GOAL OF THE EXERCISE
Word for word, reproduce all entries below, leaving every picture out.

THE DATA

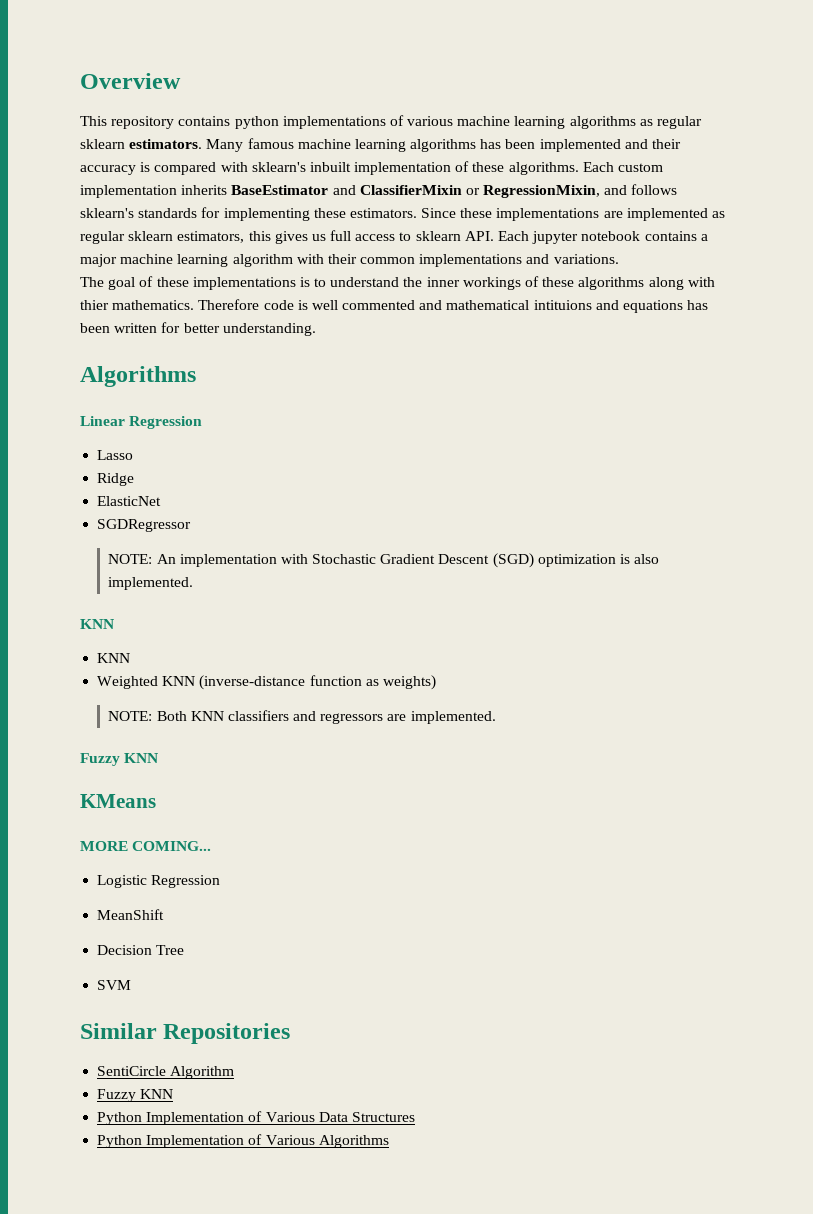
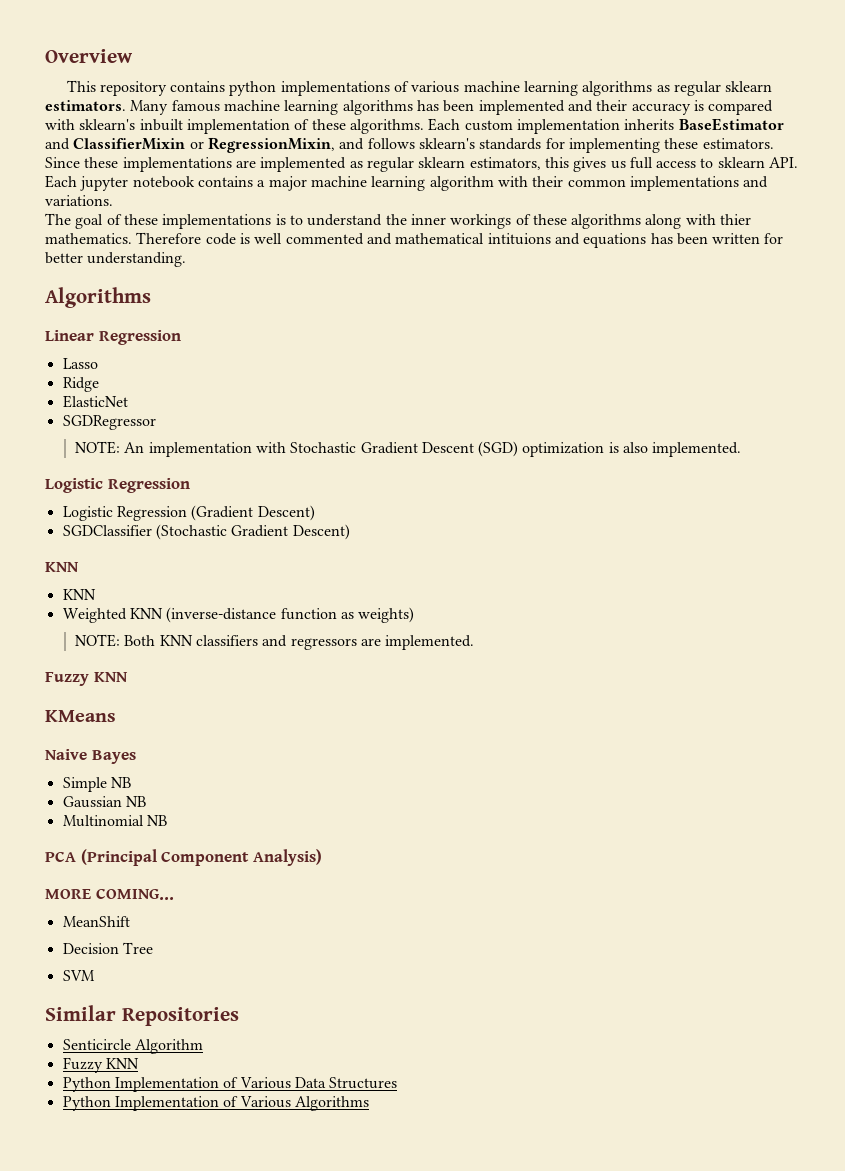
(194, 583) none -> [45,478,190,493] [62,505,315,521] [62,524,350,540] // Logistic Regression // Logistic Regression (Gradient Descent) // SGDClassifier (Stochastic Gradient Descent)
(156, 801) none -> [45,749,136,764] [62,777,131,792] [62,796,146,808] [62,815,167,827] [45,849,322,866] // Naive Bayes // Simple NB // Gaussian NB // Multinomial NB // PCA (Principal Component Analysis)
[97,875,221,888] // Logistic Regression -> (174, 894) none
[97,1066,167,1076] SentiCircle -> [62,1039,131,1050] Senticircle

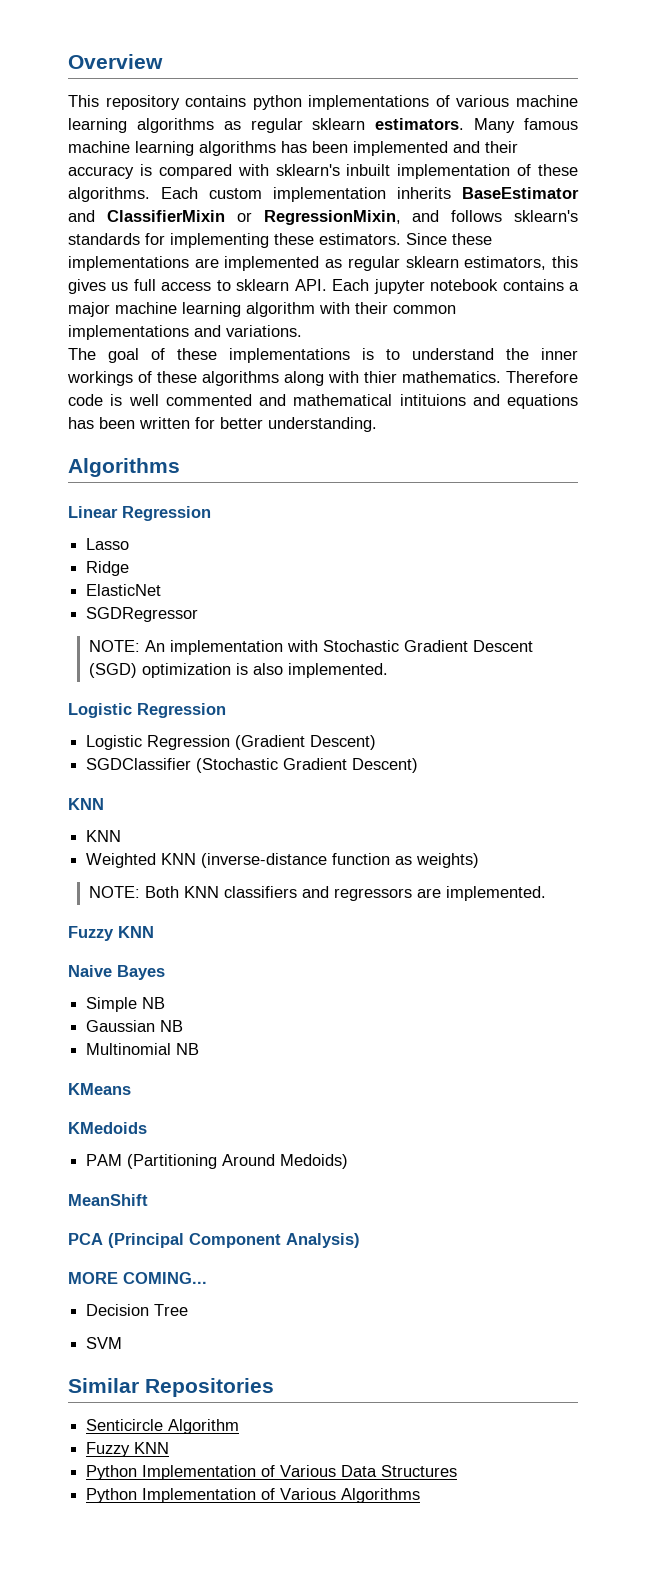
[45,710,116,722] // KMeans -> (154, 932) none
(167, 820) none -> [68,1083,131,1095] [68,1122,147,1134] [86,1154,349,1169] [68,1194,148,1206] // KMeans // KMedoids // PAM (Partitioning Around Medoids) // MeanShift
[62,916,130,927] // MeanShift -> (207, 1278) none

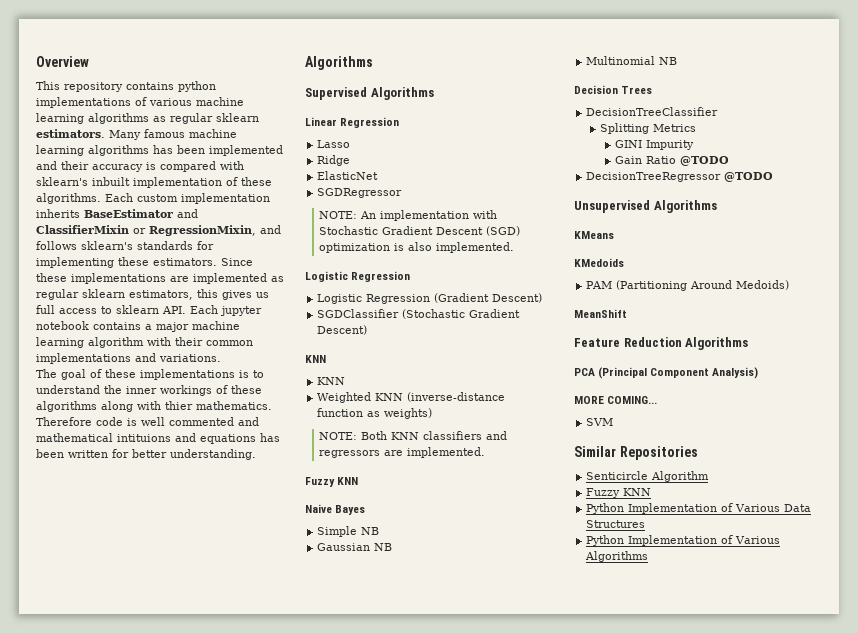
(180, 467) none -> [305,87,434,100] // Supervised Algorithms
(200, 1049) none -> [574,85,653,94] [586,107,719,116] [600,123,697,134] [614,140,694,150] [614,156,729,166] [586,172,774,182] [574,200,717,213] // Decision Trees // DecisionTreeClassifier // Splitting Metrics // GINI Impurity // Gain Ratio @TODO // DecisionTreeRegressor @TODO // Unsupervised Algorithms
(148, 1200) none -> [574,337,749,350] // Feature Reduction Algorithms
[86,1304,189,1316] // Decision Tree -> (658, 400) none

EXERCISE OUTPUT
(194, 583) none -> [45,478,190,493] [62,505,315,521] [62,524,350,540] // Logistic Regression // Logistic Regression (Gradient Descent) // SGDClassifier (Stochastic Gradient Descent)
(156, 801) none -> [45,749,136,764] [62,777,131,792] [62,796,146,808] [62,815,167,827] [45,849,322,866] // Naive Bayes // Simple NB // Gaussian NB // Multinomial NB // PCA (Principal Component Analysis)
[97,875,221,888] // Logistic Regression -> (174, 894) none
[97,1066,167,1076] SentiCircle -> [62,1039,131,1050] Senticircle

[45,710,116,722] // KMeans -> (154, 932) none
(167, 820) none -> [68,1083,131,1095] [68,1122,147,1134] [86,1154,349,1169] [68,1194,148,1206] // KMeans // KMedoids // PAM (Partitioning Around Medoids) // MeanShift
[62,916,130,927] // MeanShift -> (207, 1278) none

(180, 467) none -> [305,87,434,100] // Supervised Algorithms
(200, 1049) none -> [574,85,653,94] [586,107,719,116] [600,123,697,134] [614,140,694,150] [614,156,729,166] [586,172,774,182] [574,200,717,213] // Decision Trees // DecisionTreeClassifier // Splitting Metrics // GINI Impurity // Gain Ratio @TODO // DecisionTreeRegressor @TODO // Unsupervised Algorithms
(148, 1200) none -> [574,337,749,350] // Feature Reduction Algorithms
[86,1304,189,1316] // Decision Tree -> (658, 400) none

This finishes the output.